----- SUPPLIED MATERIAL

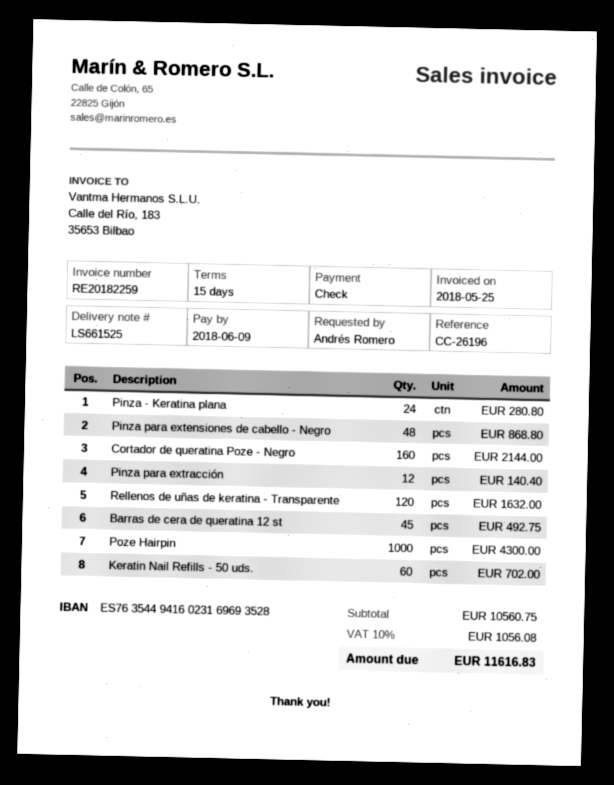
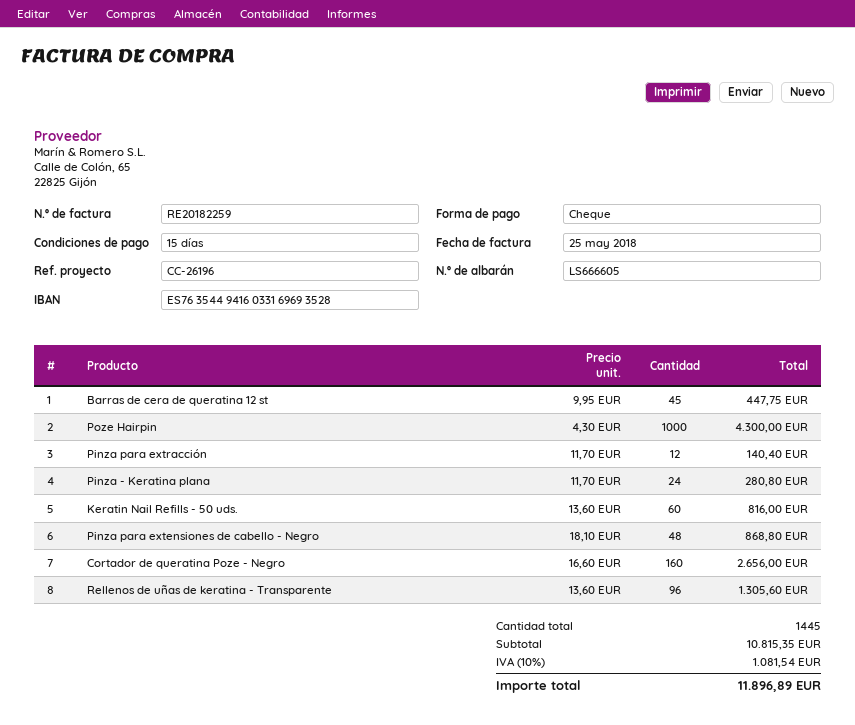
delivery note number: LS661525 -> LS666605
bank account: ES7635449416023169693528 -> ES7635449416033169693528
Cortador de queratina Poze - Negro: 160 for 2144.00 -> 160 for 2656.00
Rellenos de uñas de keratina - Transparente: 120 for 1632.00 -> 96 for 1305.60
Barras de cera de queratina 12 st: 45 for 492.75 -> 45 for 447.75
Keratin Nail Refills - 50 uds.: 60 for 702.00 -> 60 for 816.00
subtotal: 10560.75 -> 10815.35
tax: 10% = 1056.08 -> 10% = 1081.54
total: 11616.83 -> 11896.89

----------

WHAT IS REQUIRED >>
Please quote nothing but the lines from the line with "subtotal: 10560.75 -> 10815.35" through the end of the data above, exactly as written, ends included.

OUTPUT >>
subtotal: 10560.75 -> 10815.35
tax: 10% = 1056.08 -> 10% = 1081.54
total: 11616.83 -> 11896.89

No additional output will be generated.